* [Records supplied]:
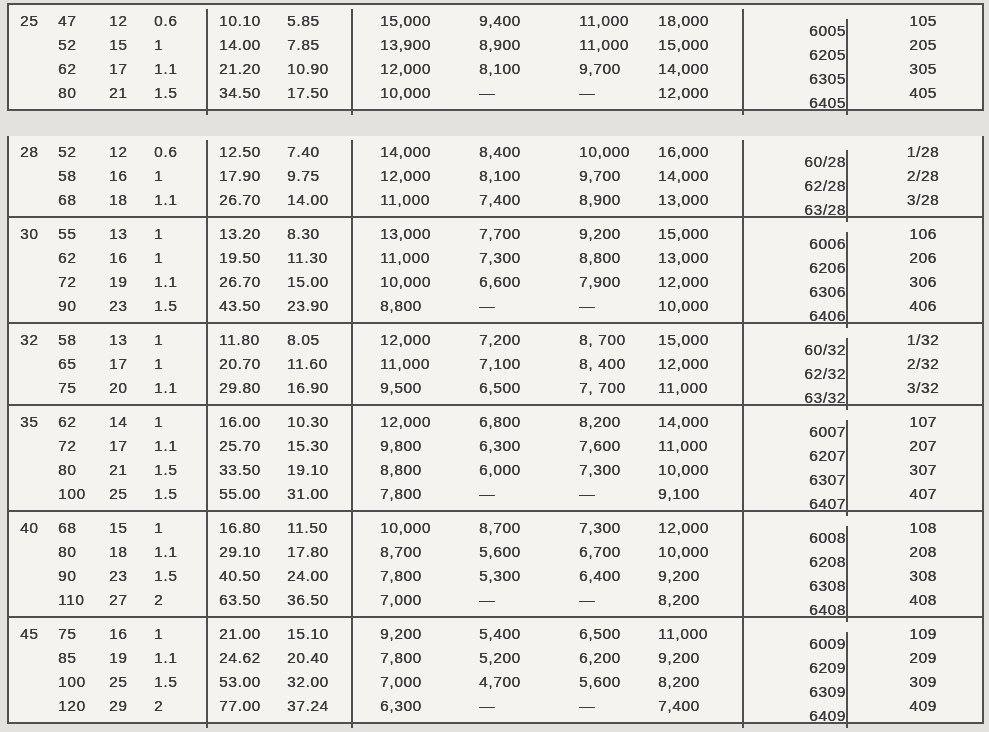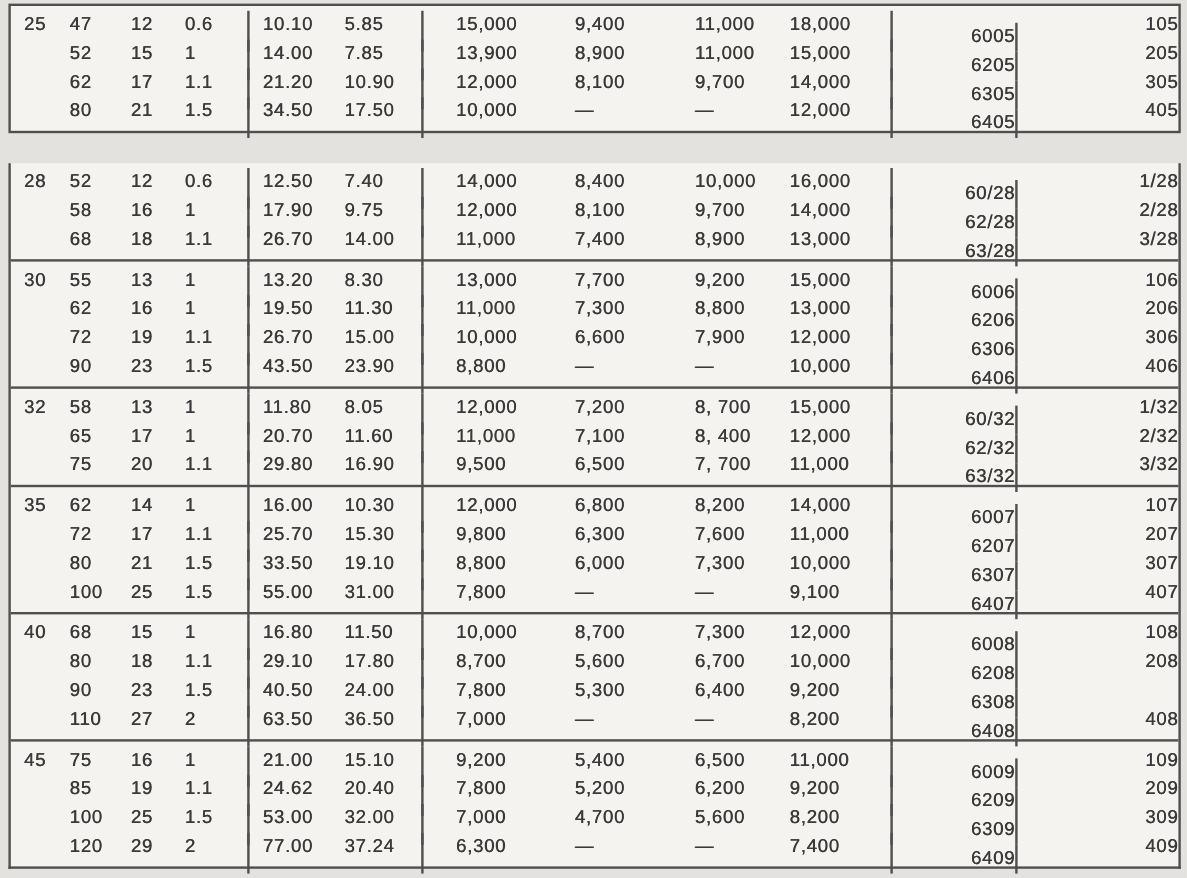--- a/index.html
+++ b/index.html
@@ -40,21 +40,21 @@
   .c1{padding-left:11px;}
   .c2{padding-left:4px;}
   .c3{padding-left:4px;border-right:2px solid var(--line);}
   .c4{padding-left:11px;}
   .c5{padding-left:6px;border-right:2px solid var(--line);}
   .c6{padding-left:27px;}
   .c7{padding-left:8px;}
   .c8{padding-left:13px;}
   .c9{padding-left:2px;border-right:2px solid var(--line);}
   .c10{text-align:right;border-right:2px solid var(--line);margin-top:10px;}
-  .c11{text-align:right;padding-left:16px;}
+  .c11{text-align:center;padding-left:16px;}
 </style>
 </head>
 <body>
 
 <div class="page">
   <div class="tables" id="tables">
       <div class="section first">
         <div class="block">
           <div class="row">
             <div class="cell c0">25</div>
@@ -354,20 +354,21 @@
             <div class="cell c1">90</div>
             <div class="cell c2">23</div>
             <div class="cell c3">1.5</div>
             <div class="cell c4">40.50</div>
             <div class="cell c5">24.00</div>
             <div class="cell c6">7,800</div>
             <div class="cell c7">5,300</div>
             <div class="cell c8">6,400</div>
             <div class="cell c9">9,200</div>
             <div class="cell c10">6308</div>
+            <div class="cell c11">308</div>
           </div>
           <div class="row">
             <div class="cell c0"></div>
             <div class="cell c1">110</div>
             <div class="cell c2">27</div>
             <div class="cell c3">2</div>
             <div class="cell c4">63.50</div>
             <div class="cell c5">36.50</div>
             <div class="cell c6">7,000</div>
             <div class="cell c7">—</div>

* [What this task involves]: Pictures in the entries are to be skipped, and everything else repeated word for word.

* [Reply]:
--- a/index.html
+++ b/index.html
@@ -40,21 +40,21 @@
   .c1{padding-left:11px;}
   .c2{padding-left:4px;}
   .c3{padding-left:4px;border-right:2px solid var(--line);}
   .c4{padding-left:11px;}
   .c5{padding-left:6px;border-right:2px solid var(--line);}
   .c6{padding-left:27px;}
   .c7{padding-left:8px;}
   .c8{padding-left:13px;}
   .c9{padding-left:2px;border-right:2px solid var(--line);}
   .c10{text-align:right;border-right:2px solid var(--line);margin-top:10px;}
-  .c11{text-align:right;padding-left:16px;}
+  .c11{text-align:center;padding-left:16px;}
 </style>
 </head>
 <body>
 
 <div class="page">
   <div class="tables" id="tables">
       <div class="section first">
         <div class="block">
           <div class="row">
             <div class="cell c0">25</div>
@@ -354,20 +354,21 @@
             <div class="cell c1">90</div>
             <div class="cell c2">23</div>
             <div class="cell c3">1.5</div>
             <div class="cell c4">40.50</div>
             <div class="cell c5">24.00</div>
             <div class="cell c6">7,800</div>
             <div class="cell c7">5,300</div>
             <div class="cell c8">6,400</div>
             <div class="cell c9">9,200</div>
             <div class="cell c10">6308</div>
+            <div class="cell c11">308</div>
           </div>
           <div class="row">
             <div class="cell c0"></div>
             <div class="cell c1">110</div>
             <div class="cell c2">27</div>
             <div class="cell c3">2</div>
             <div class="cell c4">63.50</div>
             <div class="cell c5">36.50</div>
             <div class="cell c6">7,000</div>
             <div class="cell c7">—</div>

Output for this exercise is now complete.